The topic of gamers and relationships is important not only for reflecting on our lives as gamers, but also for considering how games are accepted in society. Does the stigma surrounding video games cause certain muggles to look down upon us when we need some game time, or vice versa? I don’t think less of anyone for their interests… I mean, I don’t knit or scrapbook or watch bad TV, but I don’t give funny looks to people I know who do those things. (That said, I will never quit teasing Jacob for his love of exceedingly bad music).
There are points in our lives when gaming takes up more time; maybe we need more escape due to substantial RL issues, or maybe we just have more free time at that point. Sometimes we have to take a break from it, whether that break is chosen or forced. From a broader vantage point, is gamer culture any more differentiating than soccer mom culture or motorcycle culture or Belieber (Justin Bieber lover) culture or any other social group that is formed around life choices or interests?
Being a gamer has always given me a sense of identity that makes me feel like I have the privilege of accessing some sort of secret society, which I know is strange when I consider how many millions of people play video games. In some settings, my gaming isolates me; in other settings, it makes me feel at home. It doesn’t make me care about people in my life any more or less regardless of their gamer status. In the end, I think it all comes down to finding a balance that works for each of us.
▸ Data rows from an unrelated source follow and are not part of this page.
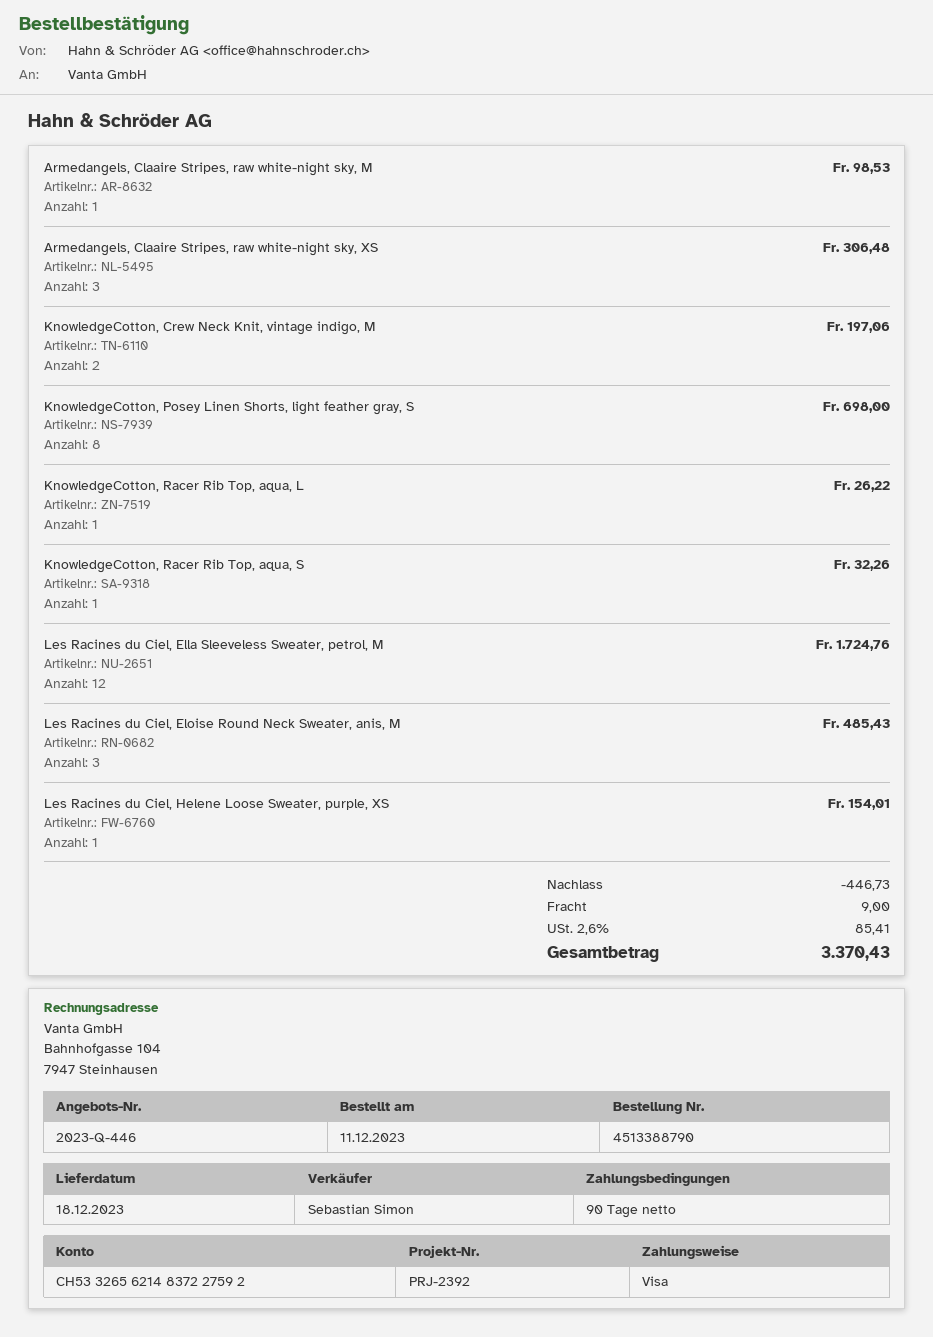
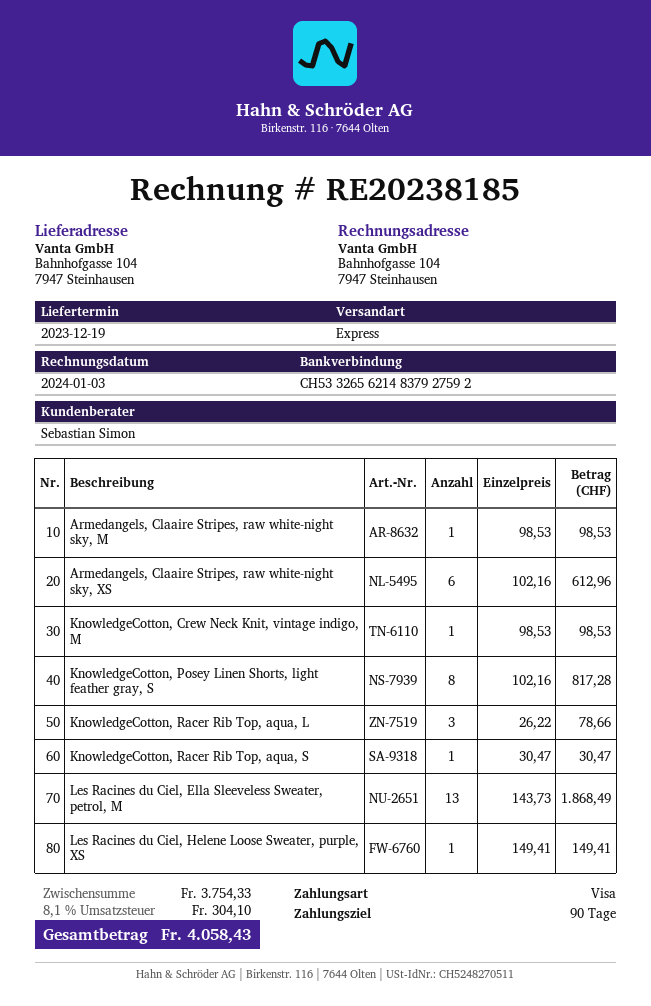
delivery date: 2023-12-18 -> 2023-12-19
bank account: CH5332656214837227592 -> CH5332656214837927592
Armedangels, Claaire Stripes, raw white-night sky, XS: 3 for 306.48 -> 6 for 612.96
KnowledgeCotton, Crew Neck Knit, vintage indigo, M: 2 for 197.06 -> 1 for 98.53
KnowledgeCotton, Posey Linen Shorts, light feather gray, S: 8 for 698.00 -> 8 for 817.28
KnowledgeCotton, Racer Rib Top, aqua, L: 1 for 26.22 -> 3 for 78.66
KnowledgeCotton, Racer Rib Top, aqua, S: 1 for 32.26 -> 1 for 30.47
Les Racines du Ciel, Ella Sleeveless Sweater, petrol, M: 12 for 1724.76 -> 13 for 1868.49
Les Racines du Ciel, Eloise Round Neck Sweater, anis, M: 3 for 485.43 -> none
Les Racines du Ciel, Helene Loose Sweater, purple, XS: 1 for 154.01 -> 1 for 149.41
discount: 446.73 -> none
shipping: 9.00 -> none
tax: 2.6% = 85.41 -> 8.1% = 304.10
total: 3370.43 -> 4058.43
I run WoW battlegrounds with another player who likes to say (sometimes several times) in almost every battleground, “go mid.” It’s become an inside joke with us. Of course, the idea of “going mid” doesn’t make sense in every battleground, but we all know what it means. If we’re in a BG without a mid, some players accuse him of trolling, while others laugh and play along. The key is that we all know what he’s talking about. If he were to randomly say “go mid” at Christmas dinner, there is a chance that his aunt would be a little more hesitant to pass him the green bean casserole, and he might lose a little Aunt XP for it if he said it multiple times. That is perhaps a life truism: you’ve always gotta watch what you say and who you say it to. Unless you are in game, in which case anything happily fits in. Now excuse me while I log in and talk to my mom on the phone at the same time.
Games and relationships with gamers and muggles alike lead to interesting dynamics in the life of a gamer. My advice: when in doubt, go mid.
Ding! You’ve leveled up! Please see your local librarian for training.